第23話 碧、参戦!?②

 翌日、俺は昼に楓香が家にやって来るということで、午前中に自室の掃除と片付けを済ませておいた。


 のだが…………


「んねぇ、ユウ~。楓香ちゃんまだかなぁ~?」


 当然のように俺のベッドの上で寝転がり、先程綺麗に本棚へ仕舞い込んだ漫画やらラノベやらを引っ張り出して読み漁る少女が一名。


 紛れもなく碧である。


 てっきり俺は楓香が昼以降に来るというから、碧もそれに合わせて家に来るんだろうと想像していたのだが、そんな予想は大外れ。


 昼食を兼ねた少し遅めの朝食を取って支度が整い次第、早速俺の家にやって来たのだ。そして、当然のように俺の部屋に上がり込み、今の状況に至る。

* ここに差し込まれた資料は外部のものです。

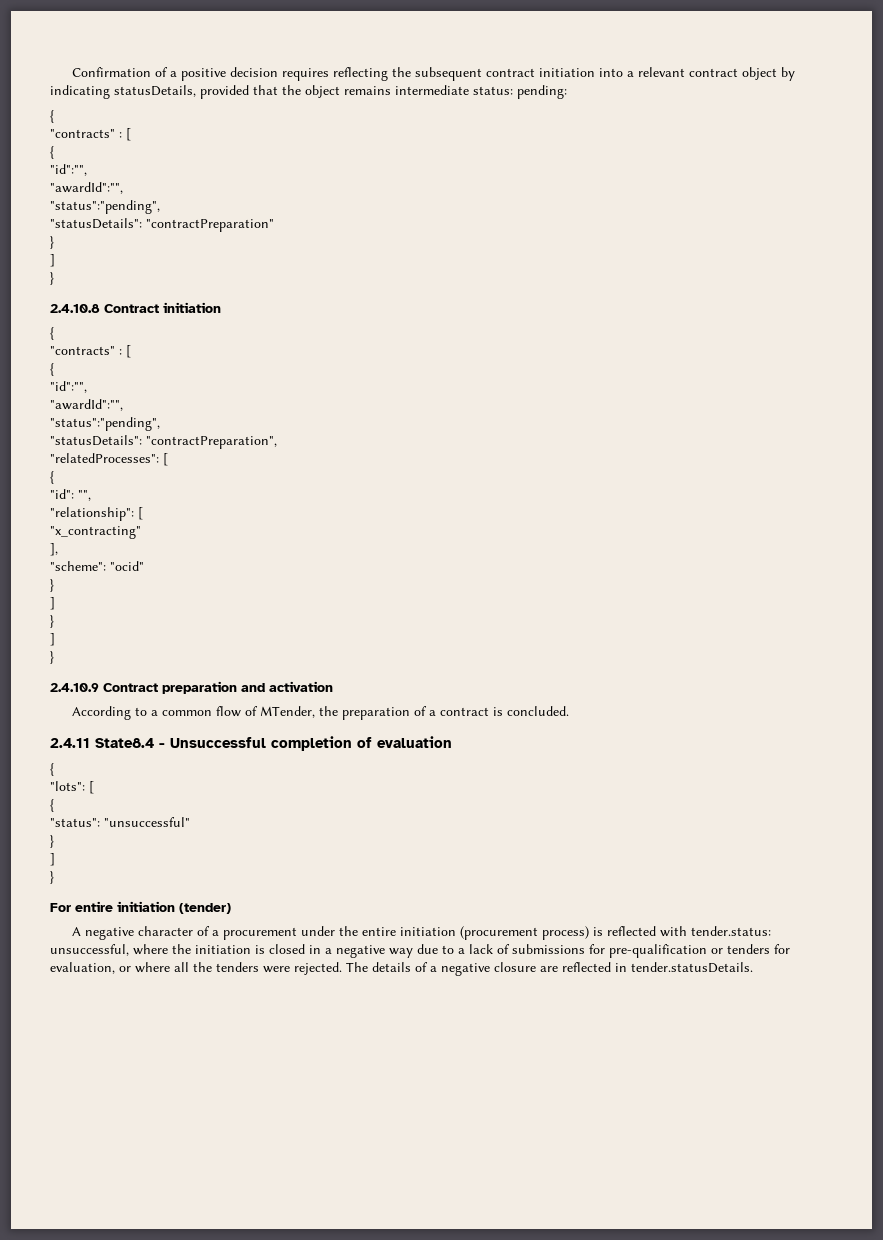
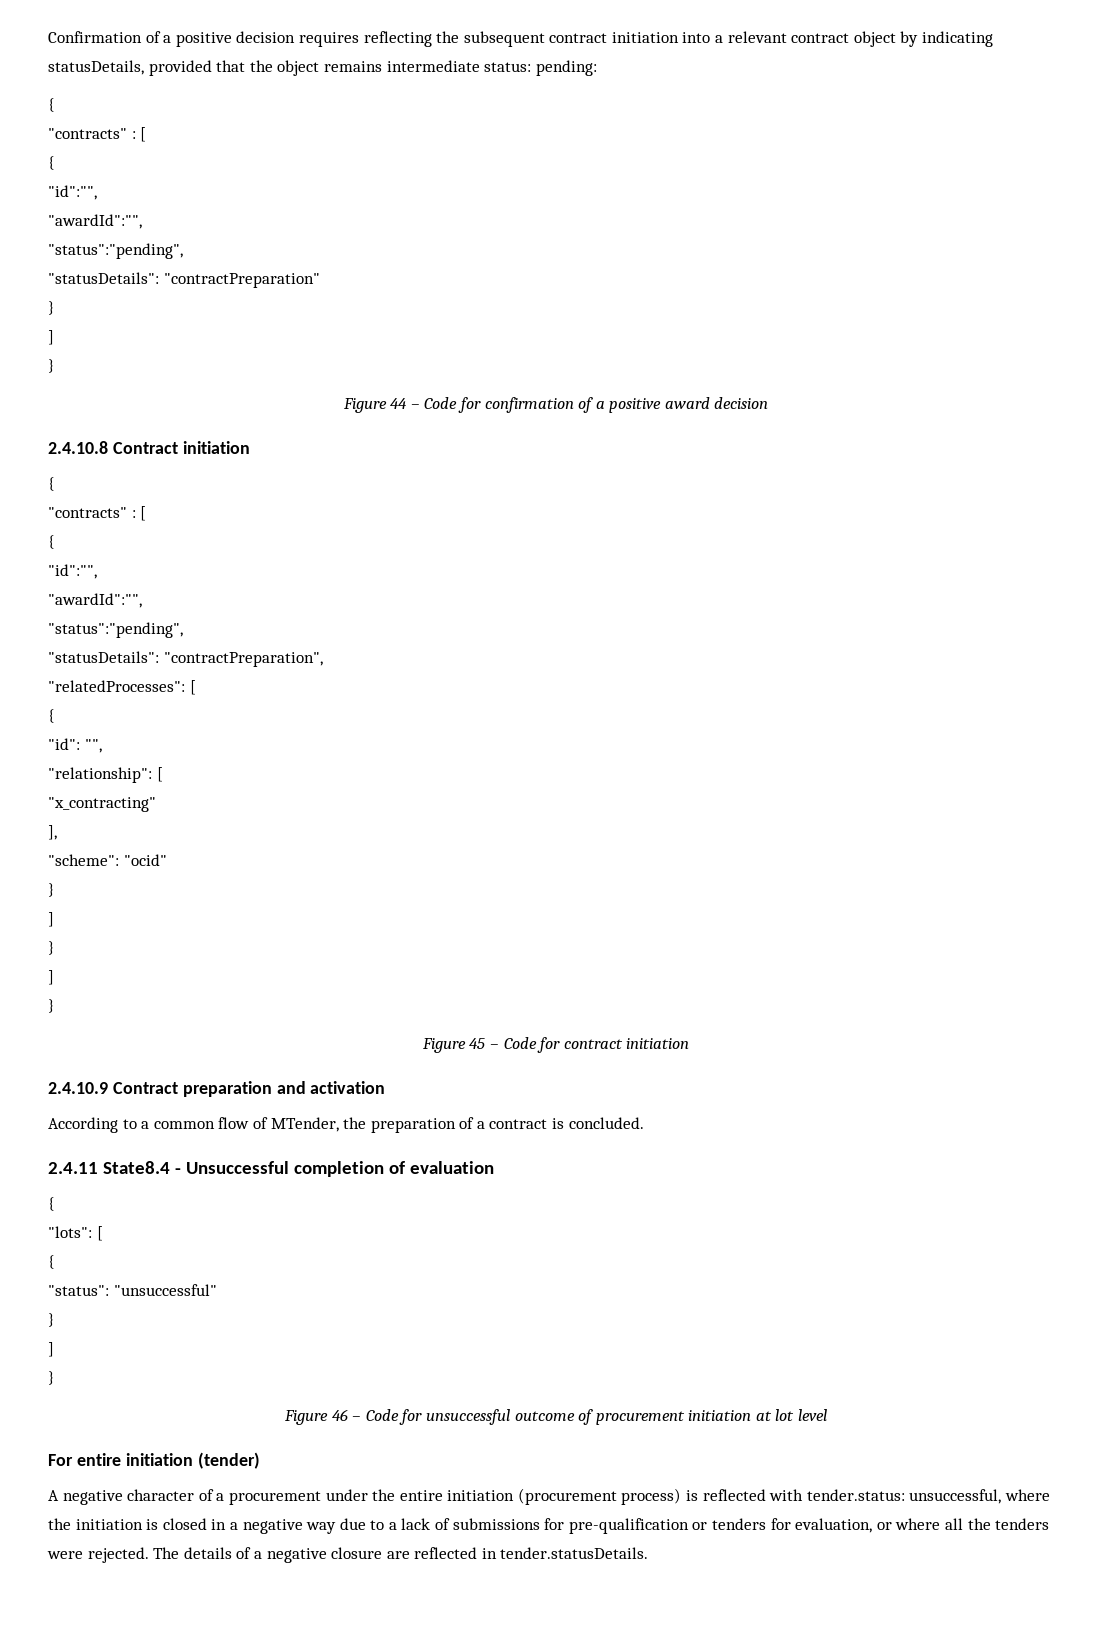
+ Figure 44 – Code for confirmation of a positive award decision
+ Figure 45 – Code for contract initiation
+ Figure 46 – Code for unsuccessful outcome of procurement initiation at lot level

「まだだよ。昼過ぎに来るって言ってたから、あと一時間くらいじゃないのか?」


「ん~、早く来ないかなぁ~」


「ってか、お前が来るの早すぎなんだよっ!」


「良いじゃん別に~。特に家にいてもすることないしさぁ~」


「いや、勉強しろよ……」


「うっ、止めて……! 休みの日にまでボクの耳に『勉強』なんていう言葉を聞かせないで……!」


 碧が俺のベッドの上で枕を自分の頭に被せ、耳を塞ぐ。


 それを見て俺は呆れると同時に、布団だけでなく枕にも碧の香りがつくから勘弁してくれと思った。


 夜に好きな女子の香りが付いたベッドで寝る羽目になる男子の気持ちも少しは考えてもらいたいものだ。悶々として眠れるものも眠れなくなってしまう。


「それにしても……」


 碧がパタンと読んでいた漫画を閉じた。そして、うつ伏せになっていた身体をひっくり返して、仰向けに寝転がる。


「楓香ちゃんには悪いことしたなぁ~」


「は?」


 急に何の話だと不思議に思いながら視線を向けた先で、碧がどこか自嘲気味な笑みを作った。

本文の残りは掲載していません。